Cluster Behavior on Failure
In the first instance, hosts will show communication failures, such as:
We can see the hosts are shown as ‘not responding’ and the ‘unexpected number of fault domains’ indicates that we have lost a site.
Clicking on ‘view all issues’ shows more information and indicates that we have a HA event:
Thus, all VMs from the secondary data site will be restarted via HA on the Preferred data site. As we only have one data site (fault domain) left, the storage policy will be non-compliant. If we look at the VMs on the cluster, we can see that this is the case. Below we have added the columns for ‘host’, ‘uptime’ and ‘VM storage policy compliance’ to illustrate this:
Verify on each host or via [vSAN cluster] -> VMs if all VMs were restarted on the preferred site.
Conclusion
When the secondary site fails, it does not impact the running VMs on the primary data site as quorum exists. VMs on the failed site will be restarted via HA on the available data site. Again, since there are only three fault domains, there is no rebuilding or resyncing of objects (and thus the storage policies are shown as non-compliant).
Repair the Failure
Power on the hosts on the secondary site. If DRS was set to ‘fully automated’ then VMs will be moved back to the secondary site. Otherwise, they will need to be moved back to the correct site.
Scenario #4: Primary Site Failure
Trigger the Event
Power off the hosts in the secondary site (either physically or via the host management console).

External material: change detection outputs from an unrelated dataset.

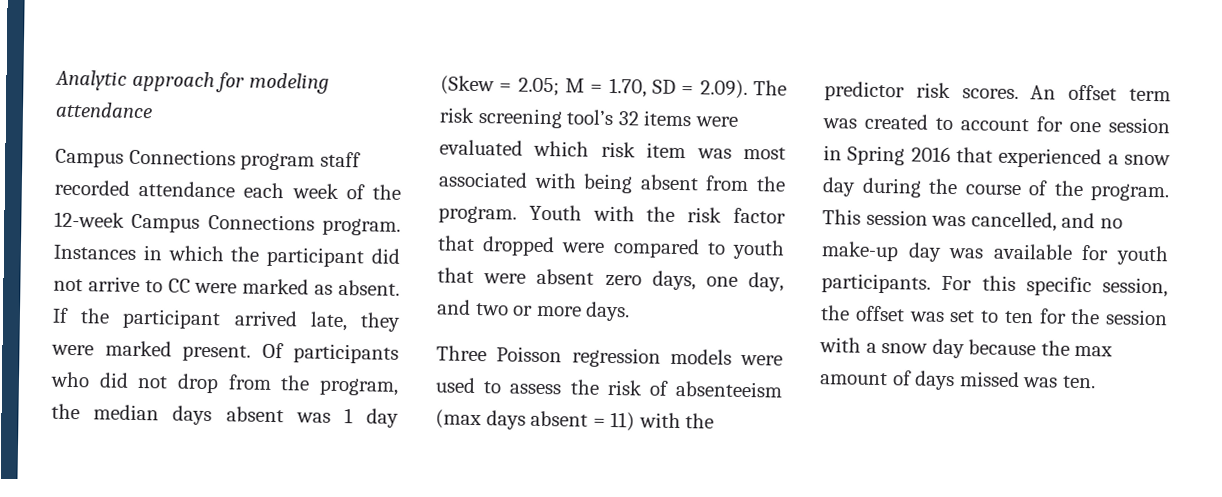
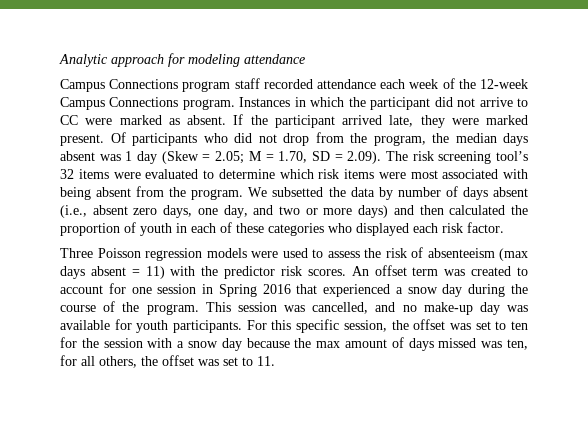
- Of participants who did not drop from the program, the median days absent was 1 day (Skew = 2.05; M = 1.70, SD = 2.09). The risk screening tool’s 32 items were evaluated which risk item was most associated with being absent from the program.
+ Of participants who did not drop from the program, the median days absent was 1 day (Skew = 2.05; M = 1.70, SD = 2.09). The risk screening tool’s 32 items were evaluated to determine which risk items were most associated with being absent from the program.
- Youth with the risk factor that dropped were compared to youth that were absent zero days, one day, and two or more days.
+ We subsetted the data by number of days absent (i.e., absent zero days, one day, and two or more days) and then calculated the proportion of youth in each of these categories who displayed each risk factor.
- For this specific session, the offset was set to ten for the session with a snow day because the max amount of days missed was ten.
+ For this specific session, the offset was set to ten for the session with a snow day because the max amount of days missed was ten, for all others, the offset was set to 11.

Cluster Behavior on Failure
As before, the first error is reported back from the remaining powered on hosts (i.e. on the secondary site)
Looking at the cluster issues, we see the host power state and subsequent HA event:
And, as per the previous test, the VMs on the affected site are restarted to run on the active site:
The storage policy is shown as non-compliant as we do not have enough fault domains to fulfil the policy requirements. Looking at the objects in the cluster, we can see the status as ‘reduced availability with no rebuild’ – as there is no other fault domain to rebuild to.
Conclusion
As per the previous test, after losing a data site, HA restarts the VMs on the remaining, active site. Again, there is no rebuild of components as only one data site is available.
Repair the Failure
Power on the hosts on the primary site. If DRS was set to ‘fully automated’ then VMs will be moved back to the secondary site. Otherwise, they will need to be moved back to the correct site.
Scenario #5: Network Failure between Data Sites but Witness Still Accessible
Trigger the Event
Link failure between preferred and secondary data sites simulates a datacenter link failure while witness traffic remains up and running.
For this test, we can either physically disable the network link between the data sites or use the DVS traffic filter function.
To use the DVS traffic filter, navigate to the port group used for the preferred site, then Configure > Traffic filtering and marking, as shown below:
Here, we create filter rule for each host on the preferred site to all hosts on the secondary site, selecting the action as ‘drop’ with ‘any’ protocol between the IP addresses (thus, for four hosts, we need 16 rules in total):
We can then enable the newly created DVS filters:
Cluster Behavior on Failure
As expected, we observe network errors and a cluster partition:
The VMs are restarted by HA on the preferred site:
Conclusion
In the failure scenario, if the data link between data centers is disrupted, HA will start the VMs on the preferred site. There is still a quorum of components available per object, available from the data sites. As previously discussed, there is only one data site remaining, therefore there is no rebuilding/resyncing of objects.
Repair the Failure
Disable the DVS filter rules and rerun the health check tests. Verify that all tests pass successfully and that there are no remaining errors on the cluster, hosts or VMs.